UN LECTEUR. Eh bien, et le manchon? je ne vois pas le manchon, moi.

AUTRE LECTEUR. Et mademoiselle Francine? où est-elle donc?

PREMIER LECTEUR. Ce n’est point très gai, cette histoire!

DEUXIÈME LECTEUR. Nous allons voir la fin.

– Je vous demande bien pardon, messieurs, c’est la pipe de mon ami Jacques qui m’a entraîné dans ces digressions. Mais d’ailleurs je n’ai point juré de vous faire rire absolument. Ce n’est point gai tous les jours, la bohème.

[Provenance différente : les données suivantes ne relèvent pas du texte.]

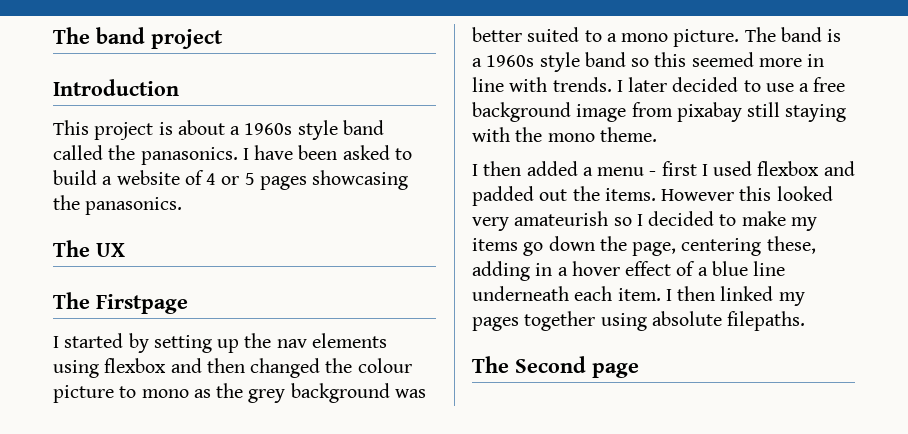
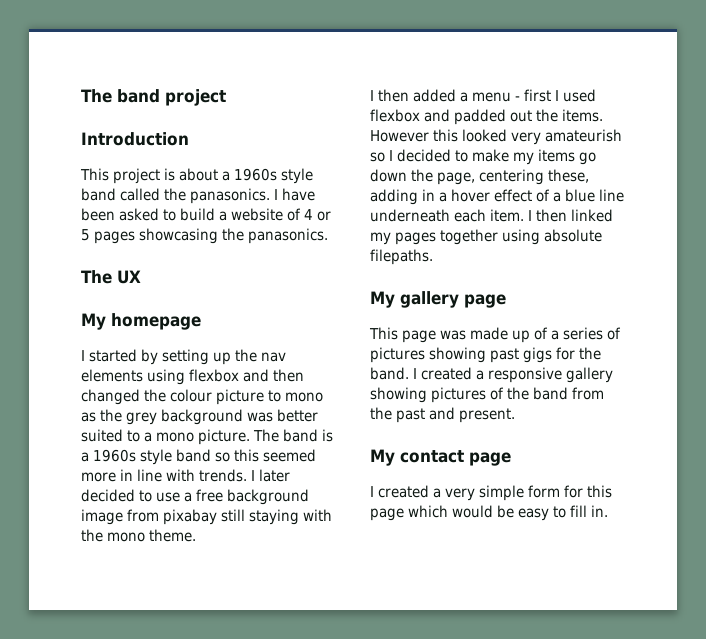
- The Firstpage
+ My homepage
- The Second page
+ My gallery page
+ This page was made up of a series of pictures showing past gigs for the band. I created a responsive gallery showing pictures of the band from the past and present.
+ My contact page
+ I created a very simple form for this page which would be easy to fill in.

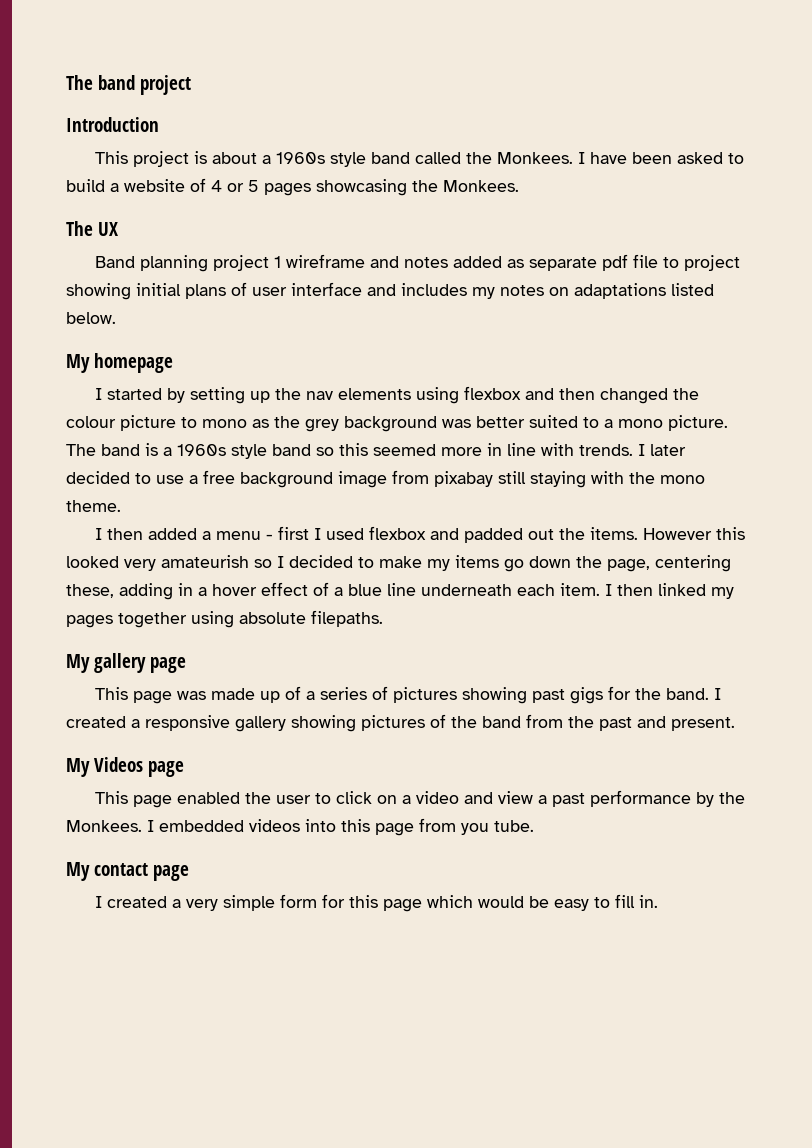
- This project is about a 1960s style band called the panasonics.
+ This project is about a 1960s style band called the Monkees.
- I have been asked to build a website of 4 or 5 pages showcasing the panasonics.
+ I have been asked to build a website of 4 or 5 pages showcasing the Monkees.
+ Band planning project 1 wireframe and notes added as separate pdf file to project showing initial plans of user interface and includes my notes on adaptations listed below.
+ My Videos page
+ This page enabled the user to click on a video and view a past performance by the Monkees. I embedded videos into this page from you tube.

Jacques et Francine s’étaient rencontrés dans une maison de la rue de la Tour-d’Auvergne, où ils étaient emménagés en même temps au terme d’avril.

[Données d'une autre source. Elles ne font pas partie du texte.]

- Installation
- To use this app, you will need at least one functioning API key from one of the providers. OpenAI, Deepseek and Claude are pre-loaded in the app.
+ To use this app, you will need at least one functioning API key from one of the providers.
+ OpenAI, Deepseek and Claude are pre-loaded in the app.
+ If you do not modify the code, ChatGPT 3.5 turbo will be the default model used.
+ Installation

L’artiste et la jeune fille restèrent huit jours avant d’entamer ces relations de voisinage qui sont presque toujours forcées lorsqu’on habite sur le même carré; cependant, sans avoir échangé une seule parole, ils se connaissaient déjà l’un l’autre. Francine savait que son voisin était un pauvre diable d’artiste, et Jacques avait appris que sa voisine était une petite couturière sortie de sa famille pour échapper aux mauvais traitements d’une belle-mère. Elle faisait des miracles d’économie pour mettre, comme on dit, les deux bouts ensemble; et comme elle n’avait jamais connu le plaisir, elle ne l’enviait point. Voici comment ils en vinrent tous deux à passer par la commune loi de la cloison mitoyenne. Un soir du mois d’avril, Jacques rentra chez lui harassé de fatigue, à jeun depuis le matin et profondément triste, d’une de ces tristesses vagues qui n’ont point de cause précise et qui vous prennent partout, à toute heure, espèce d’apoplexie du cœur à laquelle sont particulièrement sujets les malheureux qui vivent solitaires. Jacques, qui se sentait étouffer dans son étroite cellule, ouvrit la fenêtre pour respirer un peu. La soirée était belle, et le soleil couchant déployait ses mélancoliques féeries sur les collines de Montmartre. Jacques resta pensif à sa croisée, écoutant le chœur ailé des harmonies printanières qui chantaient dans le calme du soir, et cela augmenta sa tristesse. En voyant passer devant lui un corbeau qui jeta un croassement, il songea au temps où les corbeaux apportaient du pain à Élie, le pieux solitaire, et il fit cette réflexion que les corbeaux n’étaient plus si charitables. Puis, n’y pouvant plus tenir, il ferma sa fenêtre, tira le rideau; et comme il n’avait pas de quoi acheter de l’huile pour sa lampe, il alluma une chandelle de résine qu’il avait rapportée d’un voyage à la Grande-Chartreuse. Toujours de plus en plus triste, il bourra sa pipe.